Content starts
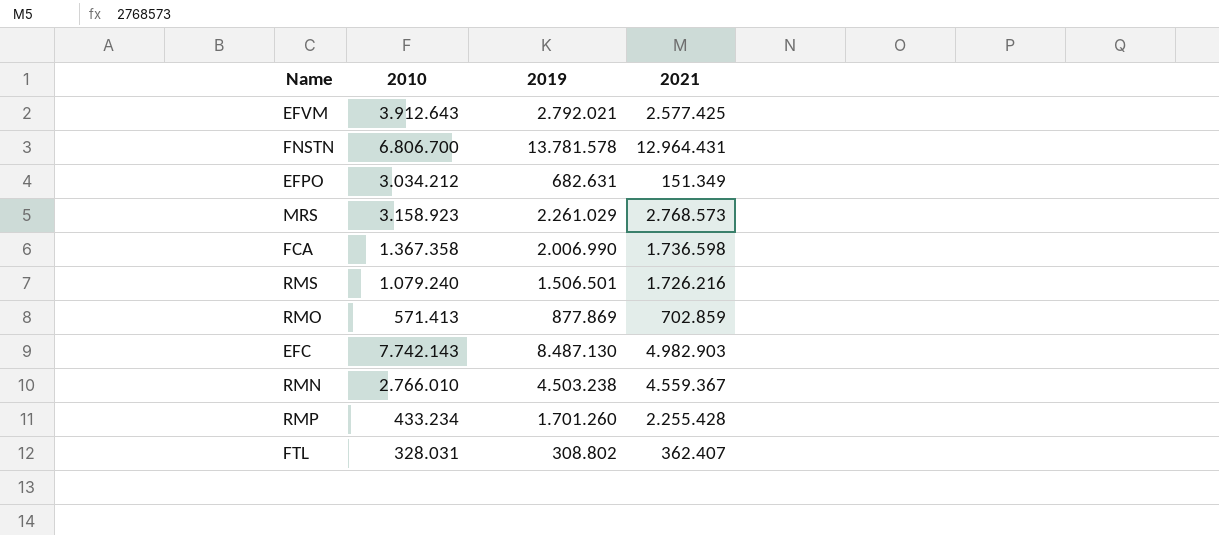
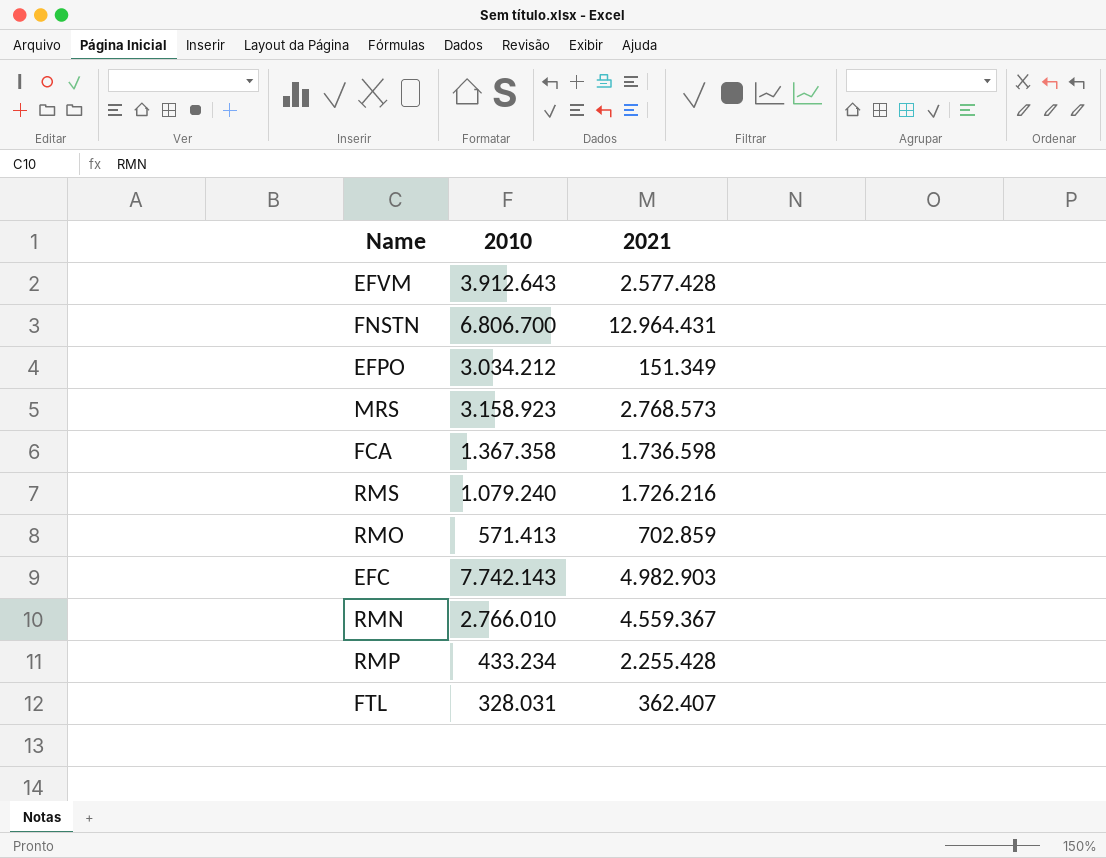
column 2019 | position: 3 -> none
EFVM | 2021: 2.577.425 -> 2.577.428

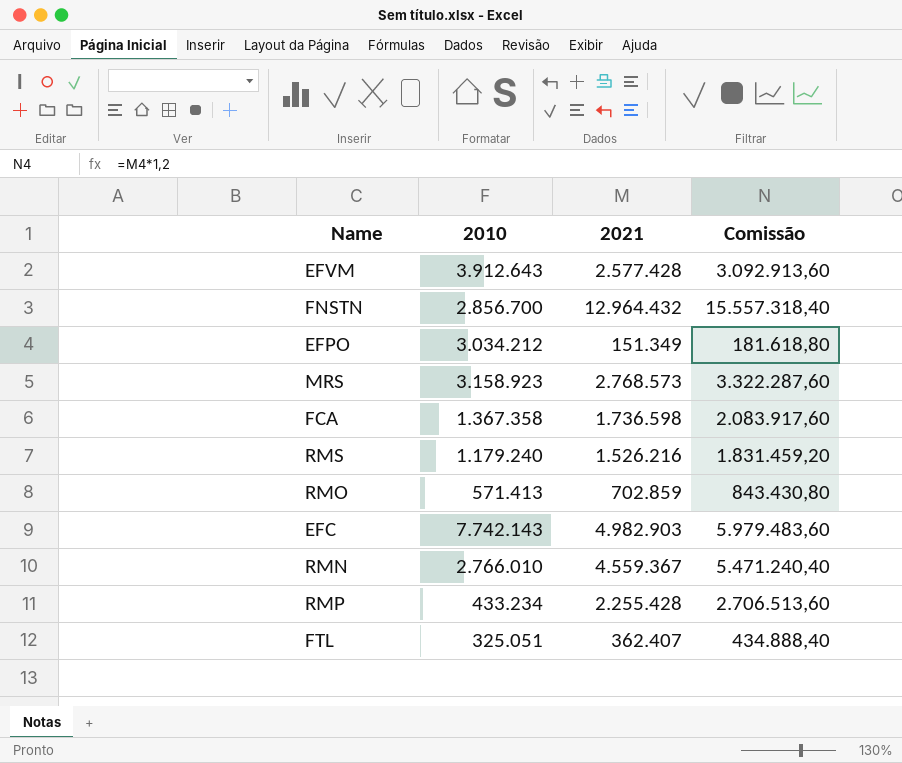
column Comissão | formula: none -> [2021] * 1,2
FNSTN | 2010: 6.806.700 -> 2.856.700
FNSTN | 2021: 12.964.431 -> 12.964.432
RMS | 2010: 1.079.240 -> 1.179.240
RMS | 2021: 1.726.216 -> 1.526.216
FTL | 2010: 328.031 -> 325.051

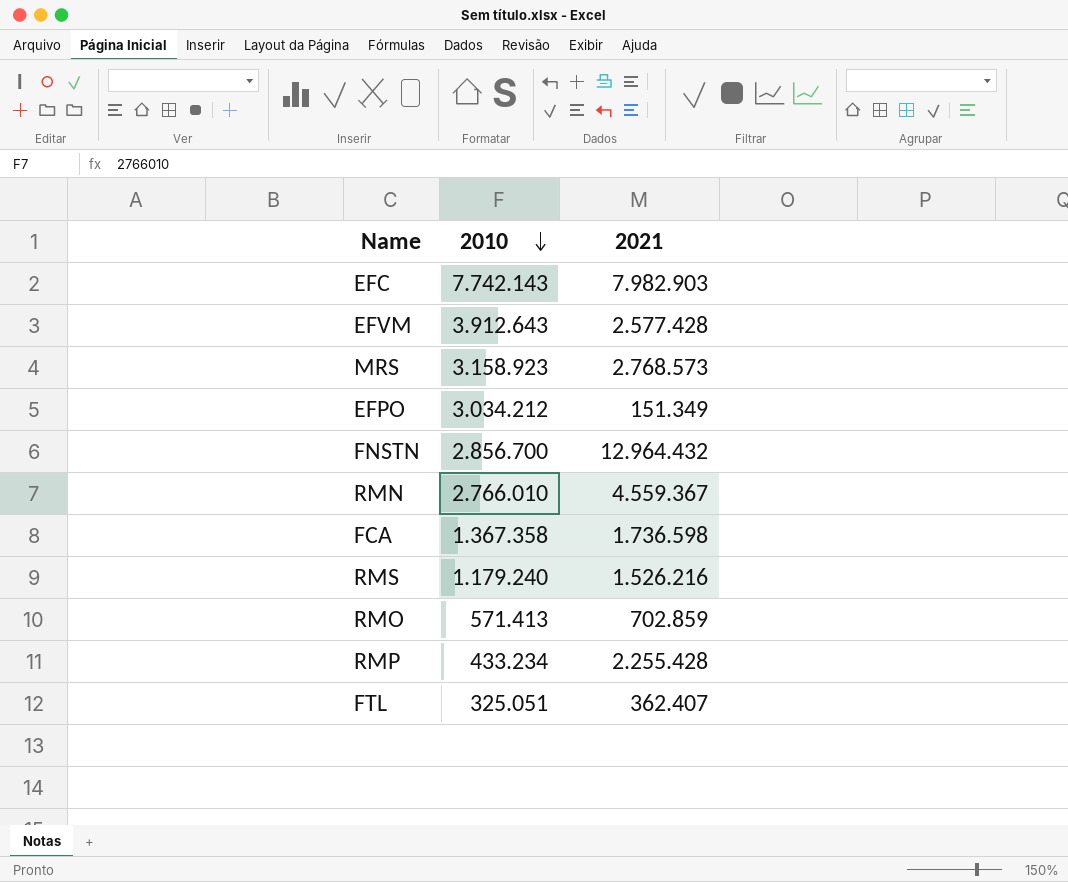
row order: none -> 2010 descending
column Comissão | formula: [2021] * 1,2 -> none
EFC | 2021: 4.982.903 -> 7.982.903

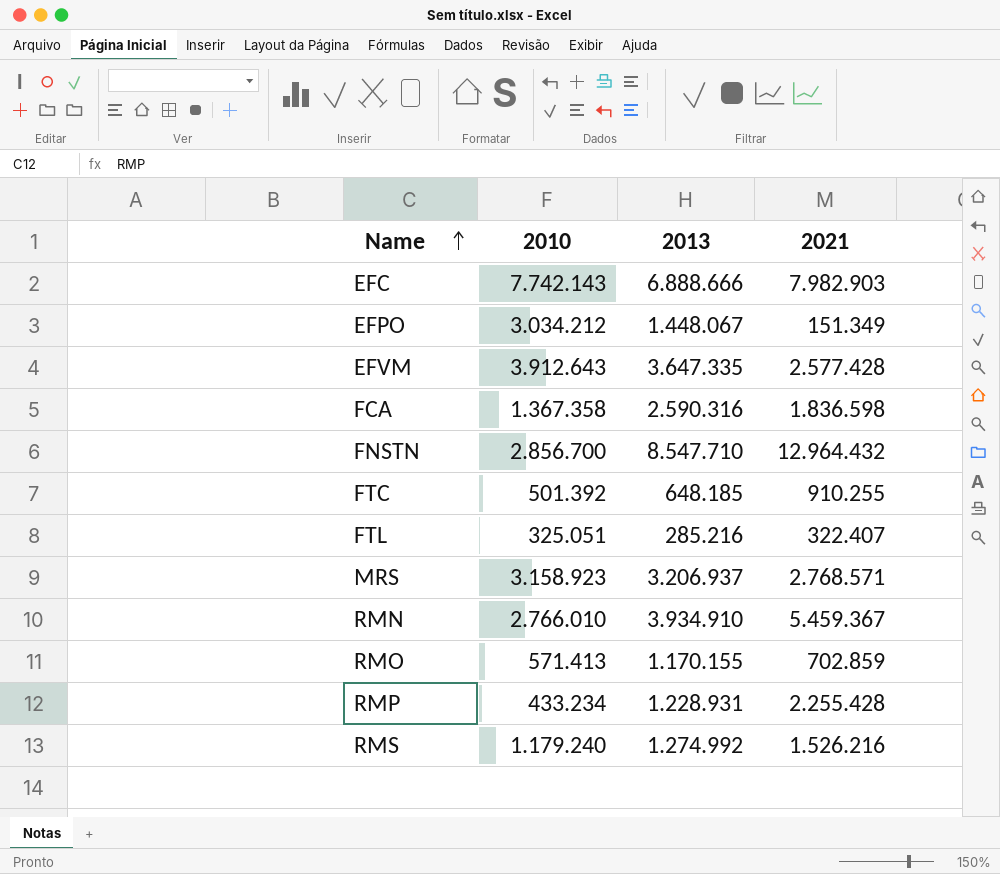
row order: 2010 descending -> Name ascending
column 2013 | position: none -> 3
FCA | 2021: 1.736.598 -> 1.836.598
row FTC: none -> 501.392 | 648.185 | 910.255
FTL | 2021: 362.407 -> 322.407
MRS | 2021: 2.768.573 -> 2.768.571
RMN | 2021: 4.559.367 -> 5.459.367

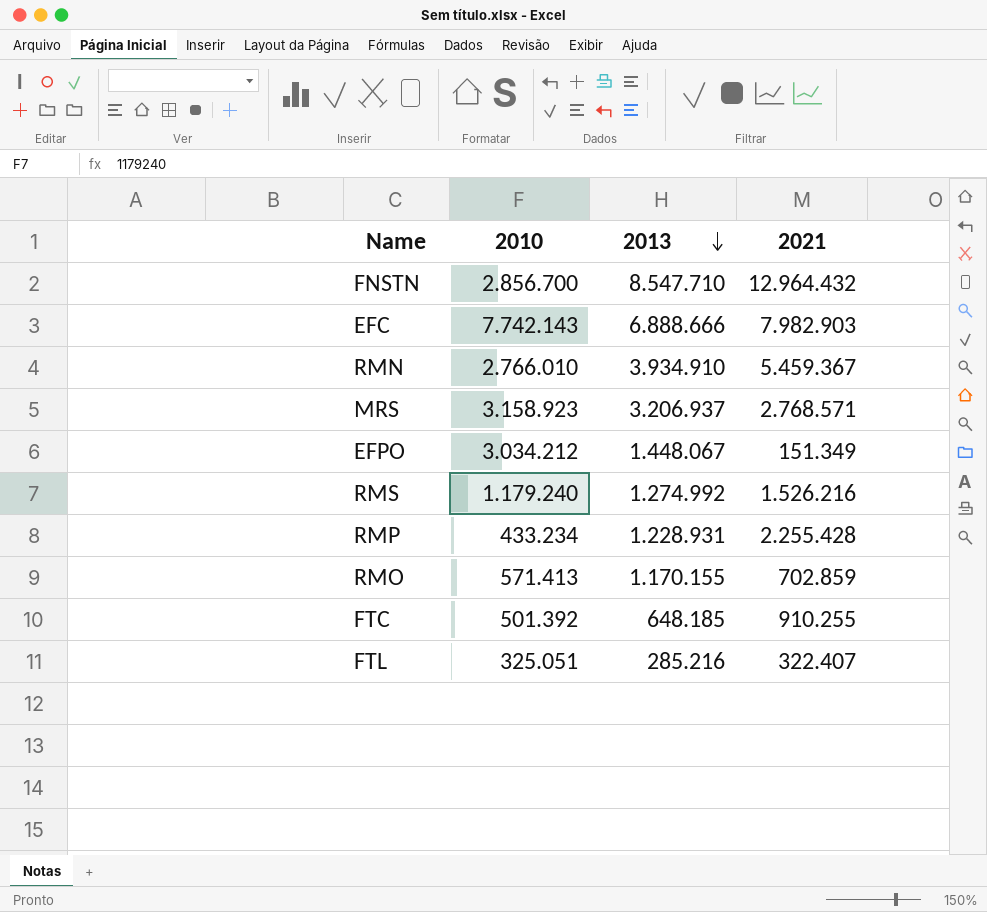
row order: Name ascending -> 2013 descending
row EFVM: 3.912.643 | 3.647.335 | 2.577.428 -> none
row FCA: 1.367.358 | 2.590.316 | 1.836.598 -> none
Content ends
Each record above is to be copied exactly. Drop the pictures.

column 2019 | position: 3 -> none
EFVM | 2021: 2.577.425 -> 2.577.428

column Comissão | formula: none -> [2021] * 1,2
FNSTN | 2010: 6.806.700 -> 2.856.700
FNSTN | 2021: 12.964.431 -> 12.964.432
RMS | 2010: 1.079.240 -> 1.179.240
RMS | 2021: 1.726.216 -> 1.526.216
FTL | 2010: 328.031 -> 325.051

row order: none -> 2010 descending
column Comissão | formula: [2021] * 1,2 -> none
EFC | 2021: 4.982.903 -> 7.982.903

row order: 2010 descending -> Name ascending
column 2013 | position: none -> 3
FCA | 2021: 1.736.598 -> 1.836.598
row FTC: none -> 501.392 | 648.185 | 910.255
FTL | 2021: 362.407 -> 322.407
MRS | 2021: 2.768.573 -> 2.768.571
RMN | 2021: 4.559.367 -> 5.459.367

row order: Name ascending -> 2013 descending
row EFVM: 3.912.643 | 3.647.335 | 2.577.428 -> none
row FCA: 1.367.358 | 2.590.316 | 1.836.598 -> none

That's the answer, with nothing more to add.